Secure LLM Inference Architecture on Kubernetes
A production-grade secure inference deployment on Kubernetes incorporates security controls at multiple layers rather than relying on any single mechanism.
Secure LLM inference architecture on Kubernetes with API gateway, RAG, vector database, model storage, secrets manager, and audit logging
The request path follows this structure:
User request enters the cluster through an API gateway that enforces authentication and authorization. The gateway validates the user's identity, checks rate limits, and applies prompt filtering before the request proceeds further.
The authentication layer validates the service account and request scope. Workload identity, such as IRSA or EKS Pod Identity on EKS, Workload Identity on GKE, and Microsoft Entra Workload ID on AKS, ensures the model-serving pod has precisely scoped cloud permissions, not broad cluster-admin credentials.
Model-serving pod runs in an isolated namespace with a dedicated service account. The pod accesses model weights from encrypted storage and retrieves them only after attestation confirms the environment is trusted. For the most sensitive workloads, the pod runs inside a confidential container using Intel TDX or AMD SEV-SNP via Kata Containers.

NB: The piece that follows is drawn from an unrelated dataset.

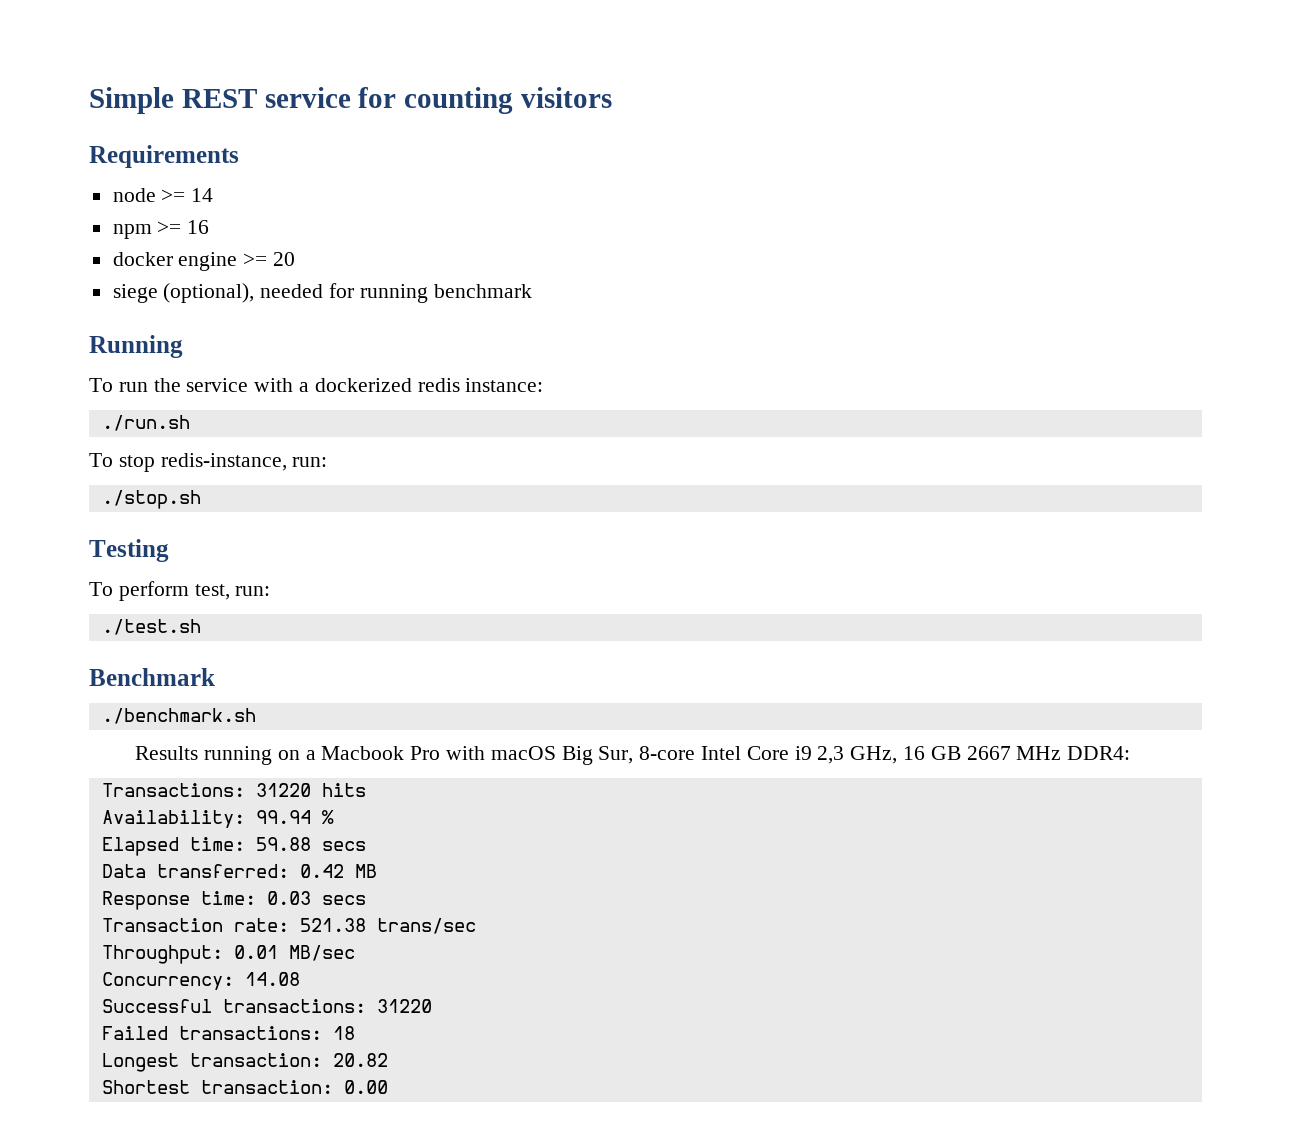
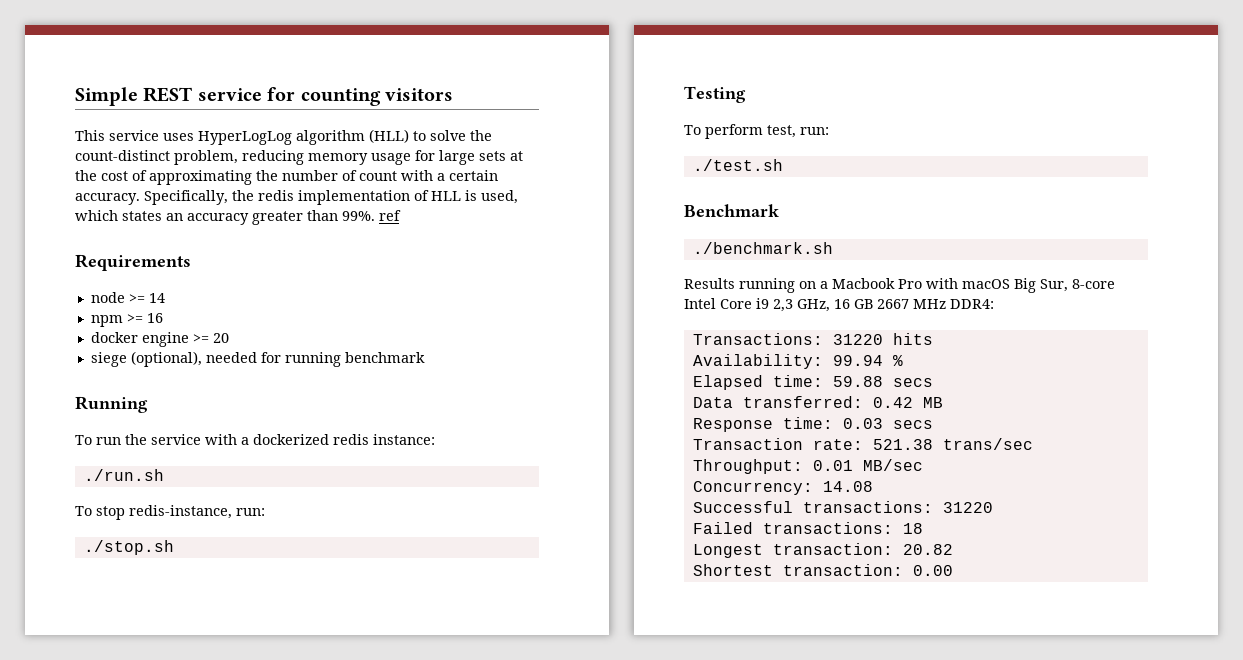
(613, 97) none -> [75,129,492,145] [75,150,523,165] [75,170,498,185] [75,190,518,205] [75,210,401,225] // This service uses HyperLogLog algorithm (HLL) to solve the count-distinct problem, reducing memory usage for large sets at the cost of approximating the number of count with a certain accuracy. Specifically, the redis implementation of HLL is used, which states an accuracy greater than 99%. ref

Vector database access is restricted through a service account that limits access to the authorized data scopes for that application. The vector database runs in a separate namespace with its own network policies.
Secrets manager provides tool credentials and API keys at runtime. These credentials should not be baked into container images, committed to config files, or left as long-lived static values in pod specs.
Attestation layer (for confidential workloads) releases decryption keys only after verifying the attestation report confirms the expected TEE environment. No attestation, no key release.
Audit logging should capture inference request metadata, credential access, model version, and important security events. Raw prompts are not logged. Only metadata such as request ID, user identity, timestamp, model version, and token count is stored. The observability pipeline is kept explicitly separate from the prompt data path.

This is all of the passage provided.